Parainfluenza infection, but not Pam₂CSK₄ (TLR2/6)/ODN2395 (TLR9), causes pulmonary M2 muscarinic receptor dysfunction. Guinea pigs were pretreated with Pam₂CSK₄ (4 nmol) and ODN2395 (1 nmol) in combination, or with PBS vehicle, administered as a nasal solution 24 hours before parainfluenza virus or mock infection. Transient bronchoconstrictions were produced by electrical stimulation of the vagus nerves (8 V, 15 Hz, 2-ms duration, 3 seconds on, 40 seconds off). Gallamine (1–10 mg/kg, intravenous), an M2 muscarinic receptor antagonist, was administered after every fourth bronchoconstriction. (A) Gallamine potentiated vagally induced bronchoconstriction by inhibiting M2 muscarinic receptor function in control (PBS + Mock) and in mock-infected Pam₂CSK₄/ODN2395 pretreated guinea pigs (Pam2/ODN + Mock), but not in virus-infected guinea pigs (PBS + Virus).

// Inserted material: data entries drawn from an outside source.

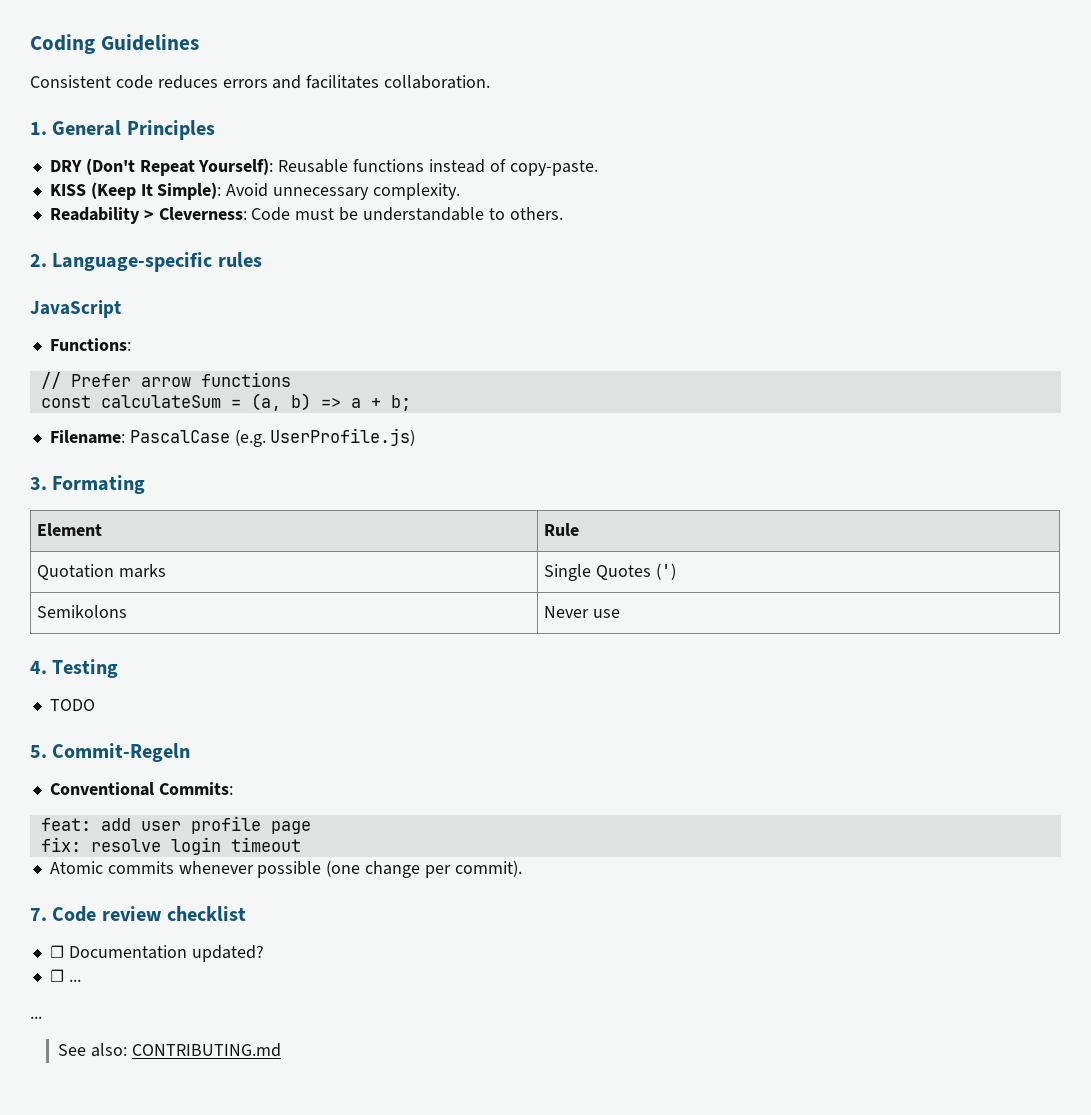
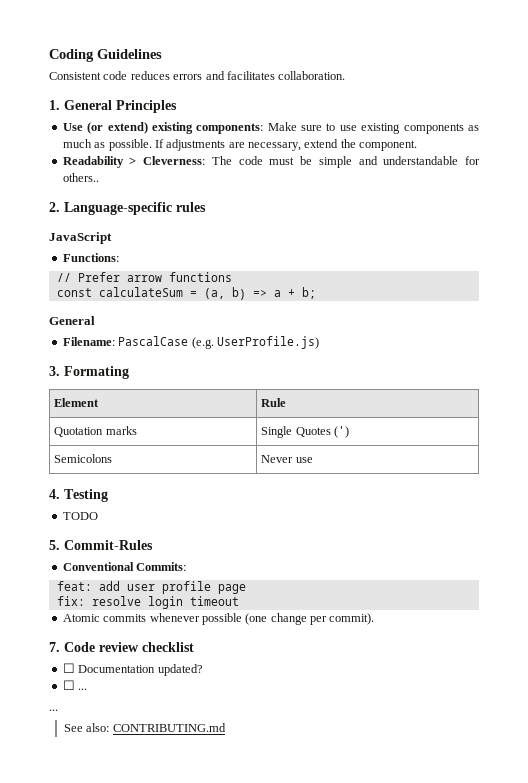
- DRY (Don't Repeat Yourself): Reusable functions instead of copy-paste.
- KISS (Keep It Simple): Avoid unnecessary complexity.
- Readability > Cleverness: Code must be understandable to others.
+ Use (or extend) existing components: Make sure to use existing components as much as possible. If adjustments are necessary, extend the component.
+ Readability > Cleverness: The code must be simple and understandable for others..
  const calculateSum = (a, b) => a + b;
+ General
- Semikolons | Never use
+ Semicolons | Never use
- 5. Commit-Regeln
+ 5. Commit-Rules

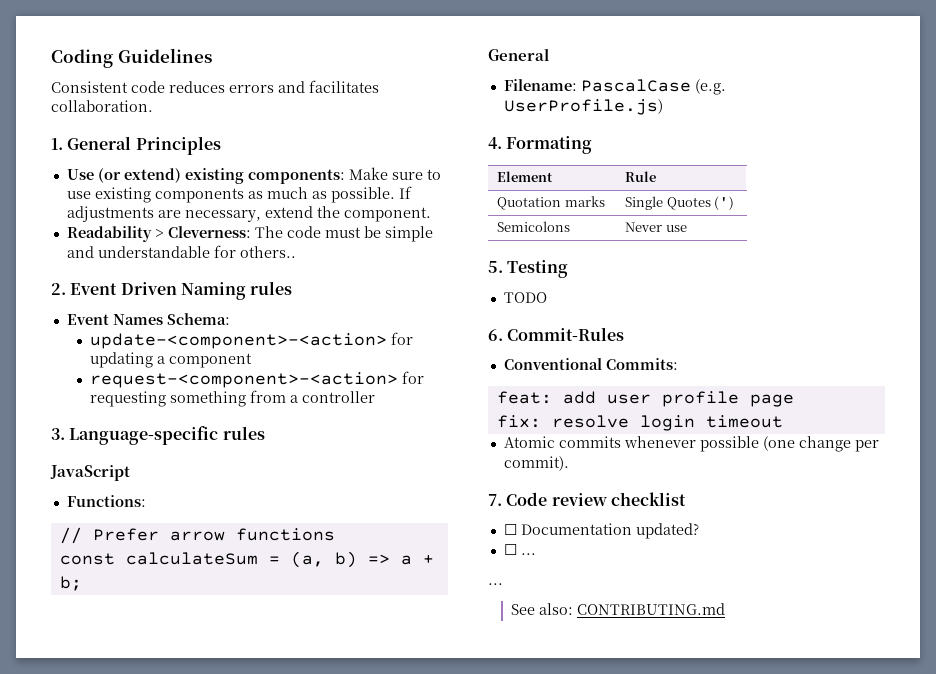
- 2. Language-specific rules
+ 2. Event Driven Naming rules
+ Event Names Schema:
+ update-<component>-<action> for updating a component
+ request-<component>-<action> for requesting something from a controller
+ 3. Language-specific rules
- 3. Formating
+ 4. Formating
- 4. Testing
+ 5. Testing
- 5. Commit-Rules
+ 6. Commit-Rules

Pam₂CSK₄/ODN2395 pretreatment did not prevent virus-induced M2 receptor dysfunction (Pam2/ODN + Virus; n = 5 per group). (B) Gallamine blocked vagally induced decreases in heart rate by inhibiting cardiac myocyte M2 receptors. Gallamine blocked decreases in heart rate similarly in all groups (n = 5 per group). Data shown represent the means ± standard errors of the mean. *P < 0.05, compared with PBS + Mock control group.

Figure 5.

Pulmonary M3 muscarinic receptor function is unaffected by parainfluenza infection or Pam₂CSK₄ (TLR2/6)/ODN2395 (TLR9) pretreatment. Acetylcholine (1–10 μg/kg, intravenous) caused bronchoconstriction, measured as increases in P_peak, by activating airway smooth muscle M3 muscarinic receptors. Acetylcholine-induced bronchoconstriction was similar between groups (n = 5 per group). Data shown represent the means ± standard errors of the mean.

Figure 6.

Parainfluenza infection and Pam₂CSK₄ (TLR2/6)/ODN2395 (TLR9) cause pulmonary and systemic inflammatory cell changes. Guinea pigs were pretreated with Pam₂CSK₄ (4 nmol) and ODN2395 (1 nmol) in combination, or with PBS vehicle, administered as an aerosol directly into the trachea (Tracheal), or as a nasal solution (Nasal), 24 hours before parainfluenza virus or mock infection. Bronchoalveolar (BAL) and peripheral blood total and differential leukocyte counts were evaluated 4 days after virus infection. (A) Tracheal pretreatment BAL counts (n = 6 per group). (B) Nasal pretreatment BAL counts (n = 5 per group). (C) Tracheal pretreatment peripheral leukocyte counts (n = 6 per group). (D) Nasal pretreatment peripheral leukocyte counts (n = 5 per group). Data shown represent the means ± standard errors of the mean. *P < 0.05, compared with PBS + Mock control group.